[What to work on]: Write out each line of the listing as it stands, without the images.

[[ Input data, beginning ]]

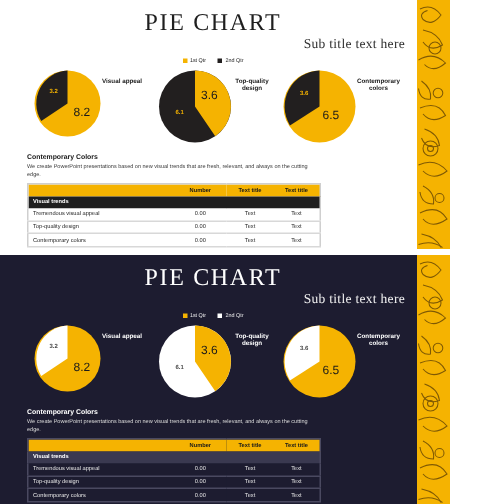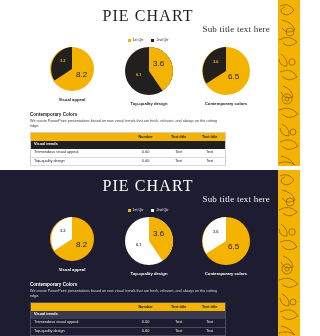--- a/index.html
+++ b/index.html
@@ -20,21 +20,21 @@
 
   
   .ornament{
     position:absolute;top:0;right:0;width:22px;height:100%;
     background:#f5b301;overflow:hidden;
   }
   .ornament svg{display:block;width:100%;height:100%;}
 
   .slide-body{
     position:absolute;left:0;top:0;right:22px;bottom:0;
-    box-sizing:border-box;padding:4px 8px 4px 26px;
+    box-sizing:border-box;padding:4px 8px 4px 14px;
   }
 
   .title{
     text-align:center;font-family:"Liberation Serif",serif;
     font-size:16px;line-height:17px;letter-spacing:1.1px;
     margin:3px 0 0 0;font-weight:400;
   }
   .subtitle{
     text-align:right;font-family:"Liberation Serif",serif;
     font-size:9px;line-height:11px;margin:0;font-weight:400;letter-spacing:.2px;
@@ -50,21 +50,21 @@
   }
   .legend-item{display:flex;align-items:center;gap:2px;}
   .legend-swatch{width:3px;height:3px;display:inline-block;}
   .light .legend-label{color:#222;}
   .dark .legend-label{color:#eee;}
 
   .charts{
     display:flex;justify-content:space-between;align-items:flex-start;
     margin-top:3px;padding:0 6px 0 8px;
   }
-  .chart-cell{display:flex;flex-direction:column;align-items:center;width:76px;}
+  .chart-cell{display:flex;flex-direction:row;width:76px;}
   .pie-wrap{position:relative;width:46px;height:46px;}
   .pie-wrap.big{width:50px;height:50px;}
   .pie-wrap svg{display:block;overflow:visible;}
 
   .val-big{font-size:8px;font-weight:400;}
   .val-small{font-size:4px;font-weight:700;}
 
   .cat-label{
     margin-top:5px;font-size:4.2px;font-weight:700;text-align:center;line-height:5px;
   }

[[ Input data, end ]]

[Answer to the problem]:
--- a/index.html
+++ b/index.html
@@ -20,21 +20,21 @@
 
   
   .ornament{
     position:absolute;top:0;right:0;width:22px;height:100%;
     background:#f5b301;overflow:hidden;
   }
   .ornament svg{display:block;width:100%;height:100%;}
 
   .slide-body{
     position:absolute;left:0;top:0;right:22px;bottom:0;
-    box-sizing:border-box;padding:4px 8px 4px 26px;
+    box-sizing:border-box;padding:4px 8px 4px 14px;
   }
 
   .title{
     text-align:center;font-family:"Liberation Serif",serif;
     font-size:16px;line-height:17px;letter-spacing:1.1px;
     margin:3px 0 0 0;font-weight:400;
   }
   .subtitle{
     text-align:right;font-family:"Liberation Serif",serif;
     font-size:9px;line-height:11px;margin:0;font-weight:400;letter-spacing:.2px;
@@ -50,21 +50,21 @@
   }
   .legend-item{display:flex;align-items:center;gap:2px;}
   .legend-swatch{width:3px;height:3px;display:inline-block;}
   .light .legend-label{color:#222;}
   .dark .legend-label{color:#eee;}
 
   .charts{
     display:flex;justify-content:space-between;align-items:flex-start;
     margin-top:3px;padding:0 6px 0 8px;
   }
-  .chart-cell{display:flex;flex-direction:column;align-items:center;width:76px;}
+  .chart-cell{display:flex;flex-direction:row;width:76px;}
   .pie-wrap{position:relative;width:46px;height:46px;}
   .pie-wrap.big{width:50px;height:50px;}
   .pie-wrap svg{display:block;overflow:visible;}
 
   .val-big{font-size:8px;font-weight:400;}
   .val-small{font-size:4px;font-weight:700;}
 
   .cat-label{
     margin-top:5px;font-size:4.2px;font-weight:700;text-align:center;line-height:5px;
   }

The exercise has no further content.